* [What you should do]: In the records below, find each line containing the word "para" and copy it.

* [Given records]:

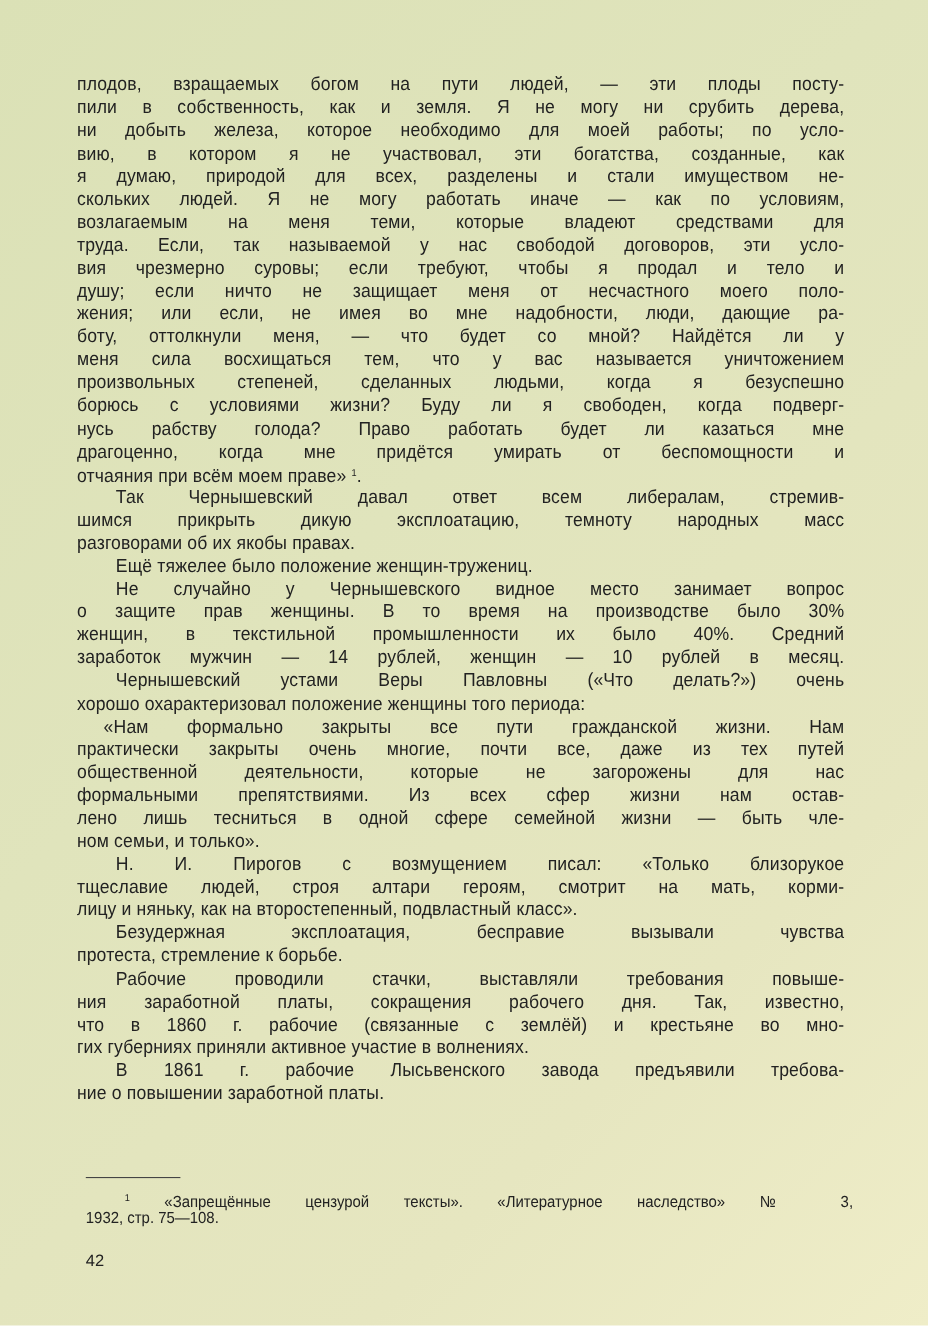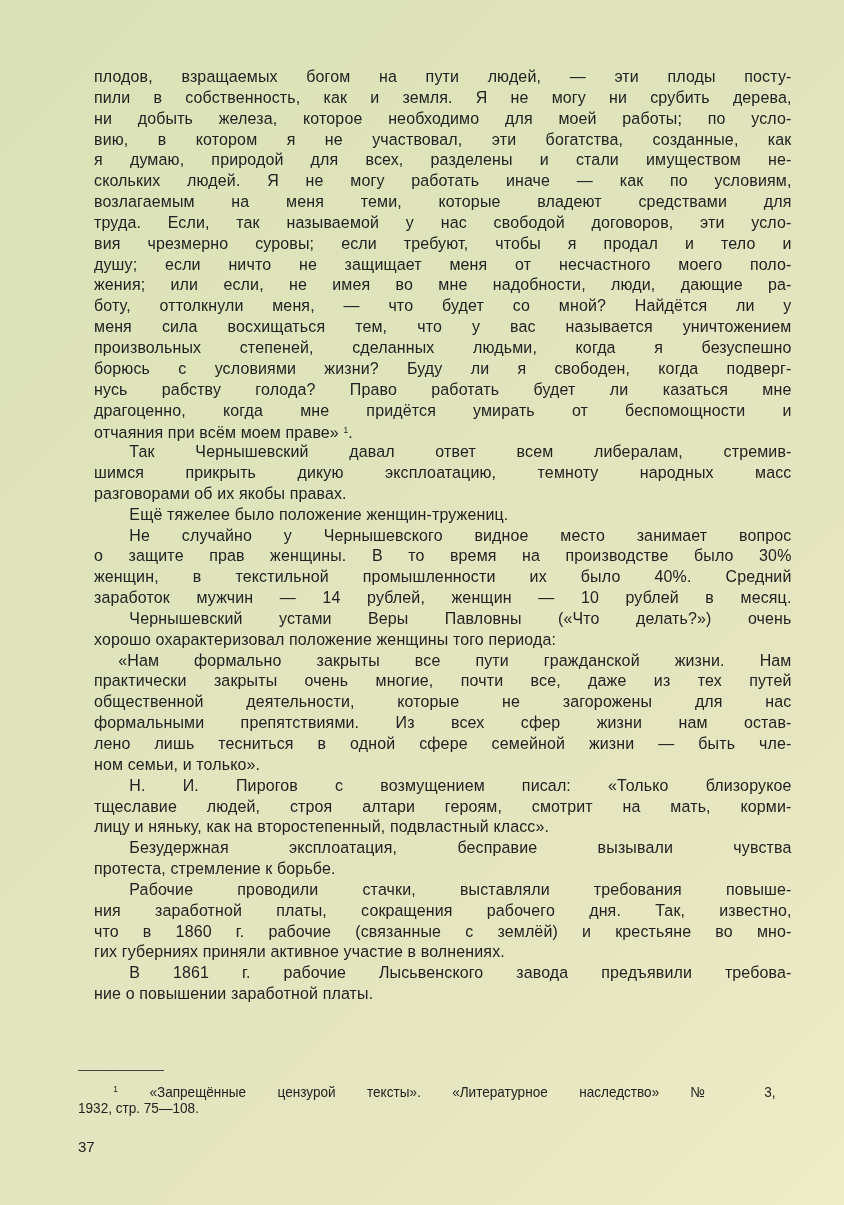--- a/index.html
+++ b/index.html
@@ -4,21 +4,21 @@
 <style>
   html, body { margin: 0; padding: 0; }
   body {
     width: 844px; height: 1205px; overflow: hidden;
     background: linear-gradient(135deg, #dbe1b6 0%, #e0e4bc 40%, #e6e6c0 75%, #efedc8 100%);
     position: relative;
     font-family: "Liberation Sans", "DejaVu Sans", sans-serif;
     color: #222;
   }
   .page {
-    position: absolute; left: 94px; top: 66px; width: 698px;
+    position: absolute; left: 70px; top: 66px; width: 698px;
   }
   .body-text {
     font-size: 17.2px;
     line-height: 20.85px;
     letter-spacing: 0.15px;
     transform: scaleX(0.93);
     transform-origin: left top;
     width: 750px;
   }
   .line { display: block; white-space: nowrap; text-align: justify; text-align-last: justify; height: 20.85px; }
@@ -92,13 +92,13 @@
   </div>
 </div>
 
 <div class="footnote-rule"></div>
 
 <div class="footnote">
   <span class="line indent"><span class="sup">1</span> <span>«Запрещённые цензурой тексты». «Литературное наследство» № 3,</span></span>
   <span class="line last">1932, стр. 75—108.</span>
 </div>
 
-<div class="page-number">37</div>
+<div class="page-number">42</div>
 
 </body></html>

* * *

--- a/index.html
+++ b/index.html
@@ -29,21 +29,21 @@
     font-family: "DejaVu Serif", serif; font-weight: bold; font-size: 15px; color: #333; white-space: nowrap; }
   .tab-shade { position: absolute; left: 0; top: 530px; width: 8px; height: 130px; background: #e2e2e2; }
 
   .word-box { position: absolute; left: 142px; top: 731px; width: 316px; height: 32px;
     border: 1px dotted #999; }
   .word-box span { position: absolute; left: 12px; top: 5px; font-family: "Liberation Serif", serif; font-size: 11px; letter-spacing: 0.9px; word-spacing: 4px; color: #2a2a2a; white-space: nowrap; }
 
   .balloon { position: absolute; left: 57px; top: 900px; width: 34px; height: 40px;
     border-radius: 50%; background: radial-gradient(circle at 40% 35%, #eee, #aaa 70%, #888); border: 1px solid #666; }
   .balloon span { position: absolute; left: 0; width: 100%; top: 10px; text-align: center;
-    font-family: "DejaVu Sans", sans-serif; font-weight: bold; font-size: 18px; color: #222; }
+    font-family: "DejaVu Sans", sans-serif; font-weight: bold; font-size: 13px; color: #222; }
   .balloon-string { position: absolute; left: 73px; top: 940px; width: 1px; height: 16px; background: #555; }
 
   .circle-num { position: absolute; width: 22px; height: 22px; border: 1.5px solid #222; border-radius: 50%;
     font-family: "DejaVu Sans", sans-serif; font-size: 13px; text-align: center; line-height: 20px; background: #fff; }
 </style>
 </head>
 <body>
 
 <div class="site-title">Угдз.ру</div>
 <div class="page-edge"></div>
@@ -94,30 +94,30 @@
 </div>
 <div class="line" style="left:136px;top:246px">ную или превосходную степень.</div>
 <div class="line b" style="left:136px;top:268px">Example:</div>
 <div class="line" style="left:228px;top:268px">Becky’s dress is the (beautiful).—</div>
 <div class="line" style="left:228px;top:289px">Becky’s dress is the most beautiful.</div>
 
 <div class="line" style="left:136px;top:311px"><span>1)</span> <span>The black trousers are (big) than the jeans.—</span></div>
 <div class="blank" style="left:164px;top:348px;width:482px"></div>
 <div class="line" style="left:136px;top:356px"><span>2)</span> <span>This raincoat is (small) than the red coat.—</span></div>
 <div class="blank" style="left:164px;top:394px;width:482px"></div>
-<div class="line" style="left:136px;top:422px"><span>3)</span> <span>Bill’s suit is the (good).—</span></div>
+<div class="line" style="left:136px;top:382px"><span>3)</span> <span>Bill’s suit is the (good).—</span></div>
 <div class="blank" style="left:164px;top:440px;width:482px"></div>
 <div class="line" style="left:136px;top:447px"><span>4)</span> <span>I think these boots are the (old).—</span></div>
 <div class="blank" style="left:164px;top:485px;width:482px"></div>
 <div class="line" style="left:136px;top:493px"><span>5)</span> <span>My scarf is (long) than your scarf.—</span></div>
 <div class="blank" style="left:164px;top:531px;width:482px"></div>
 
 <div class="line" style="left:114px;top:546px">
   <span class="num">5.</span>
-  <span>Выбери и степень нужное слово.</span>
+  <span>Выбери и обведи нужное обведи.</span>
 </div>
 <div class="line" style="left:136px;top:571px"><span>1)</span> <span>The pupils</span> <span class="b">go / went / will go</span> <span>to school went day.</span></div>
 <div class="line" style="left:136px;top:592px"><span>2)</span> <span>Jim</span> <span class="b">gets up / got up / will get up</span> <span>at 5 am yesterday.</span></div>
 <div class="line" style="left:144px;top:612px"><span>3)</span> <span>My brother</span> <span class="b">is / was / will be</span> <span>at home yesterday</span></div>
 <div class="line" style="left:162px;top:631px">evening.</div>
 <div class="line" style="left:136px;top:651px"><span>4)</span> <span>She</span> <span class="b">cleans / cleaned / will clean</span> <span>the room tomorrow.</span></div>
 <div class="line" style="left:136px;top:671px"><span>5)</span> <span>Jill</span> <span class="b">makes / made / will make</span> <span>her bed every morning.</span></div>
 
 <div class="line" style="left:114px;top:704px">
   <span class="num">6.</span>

--

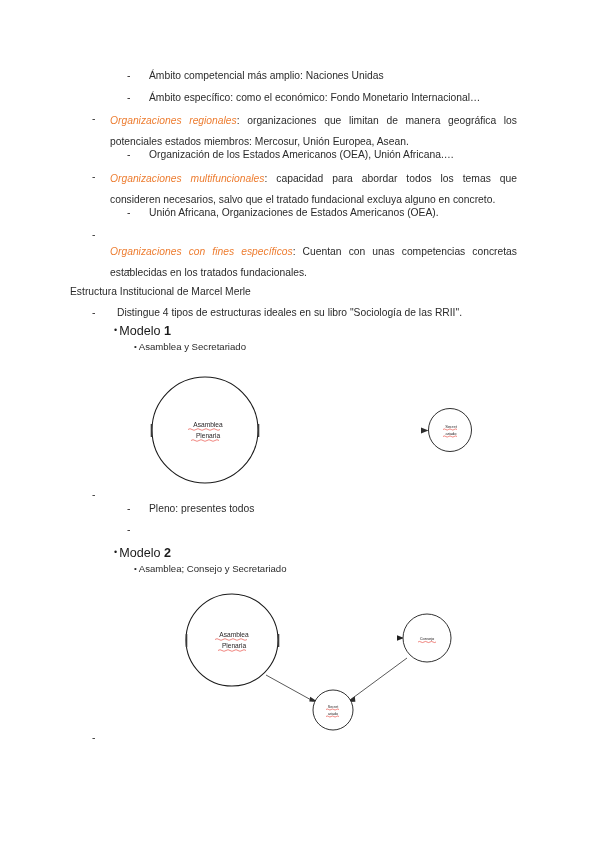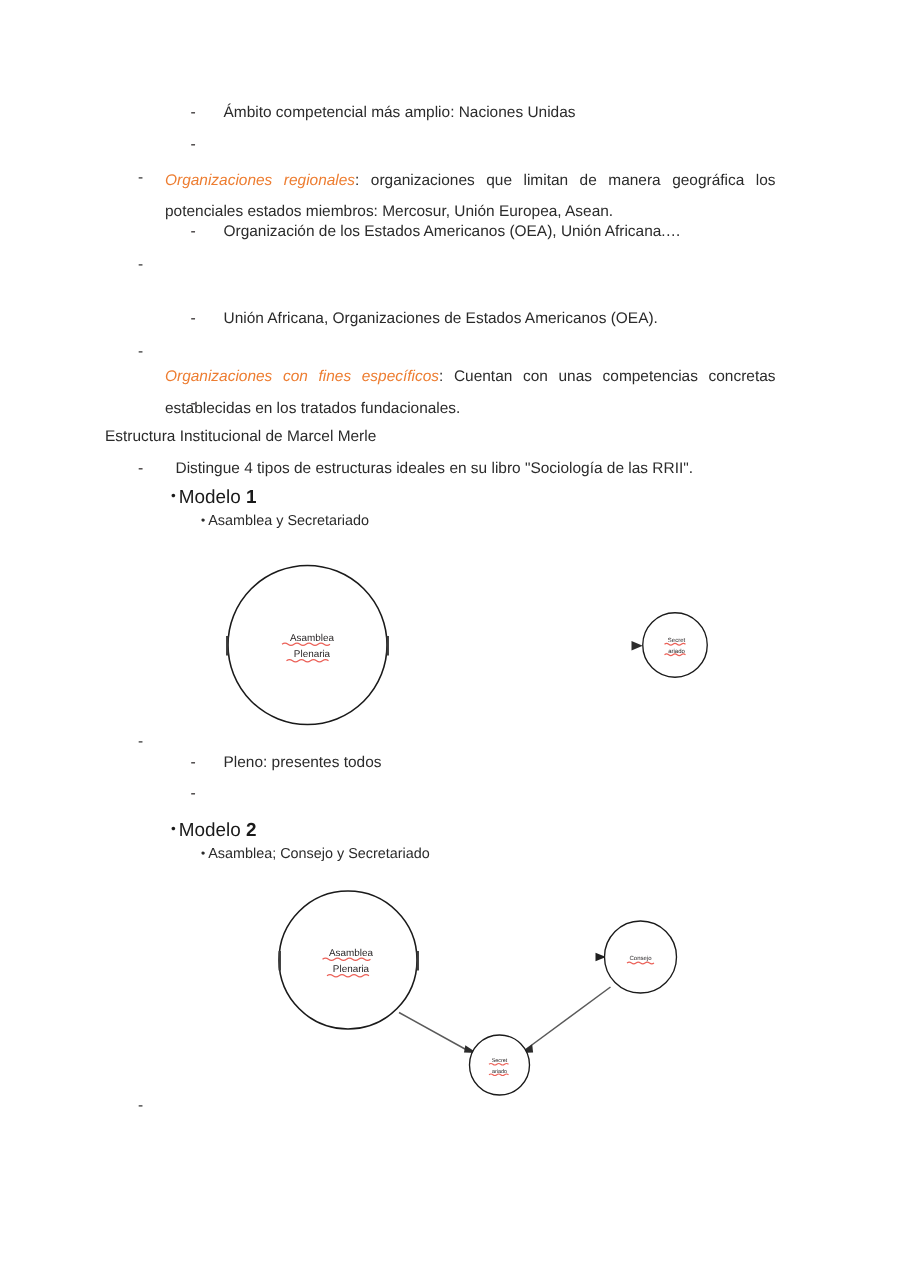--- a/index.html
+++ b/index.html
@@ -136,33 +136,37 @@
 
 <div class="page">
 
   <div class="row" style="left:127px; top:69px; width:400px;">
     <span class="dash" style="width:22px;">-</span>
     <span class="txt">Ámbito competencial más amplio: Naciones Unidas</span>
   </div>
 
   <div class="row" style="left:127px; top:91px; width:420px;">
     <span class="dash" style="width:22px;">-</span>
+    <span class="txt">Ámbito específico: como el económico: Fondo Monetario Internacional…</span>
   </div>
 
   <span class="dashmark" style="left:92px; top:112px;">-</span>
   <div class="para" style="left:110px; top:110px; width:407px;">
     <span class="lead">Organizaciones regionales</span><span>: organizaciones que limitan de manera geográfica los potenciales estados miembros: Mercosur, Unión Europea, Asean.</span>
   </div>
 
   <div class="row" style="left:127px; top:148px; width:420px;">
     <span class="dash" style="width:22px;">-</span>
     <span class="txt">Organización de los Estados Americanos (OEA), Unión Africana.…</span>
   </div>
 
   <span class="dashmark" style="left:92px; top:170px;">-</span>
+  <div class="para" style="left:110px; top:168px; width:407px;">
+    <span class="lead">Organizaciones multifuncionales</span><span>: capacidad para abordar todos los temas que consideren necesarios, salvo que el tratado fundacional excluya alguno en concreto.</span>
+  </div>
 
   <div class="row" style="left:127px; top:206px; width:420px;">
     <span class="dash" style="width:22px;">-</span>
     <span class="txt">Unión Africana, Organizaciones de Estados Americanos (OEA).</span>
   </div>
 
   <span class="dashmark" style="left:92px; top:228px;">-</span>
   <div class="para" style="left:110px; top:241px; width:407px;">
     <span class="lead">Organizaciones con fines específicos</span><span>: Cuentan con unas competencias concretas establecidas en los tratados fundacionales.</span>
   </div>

* [Solution below]:
   <div class="para" style="left:110px; top:110px; width:407px;">
+  <div class="para" style="left:110px; top:168px; width:407px;">
+    <span class="lead">Organizaciones multifuncionales</span><span>: capacidad para abordar todos los temas que consideren necesarios, salvo que el tratado fundacional excluya alguno en concreto.</span>
   <div class="para" style="left:110px; top:241px; width:407px;">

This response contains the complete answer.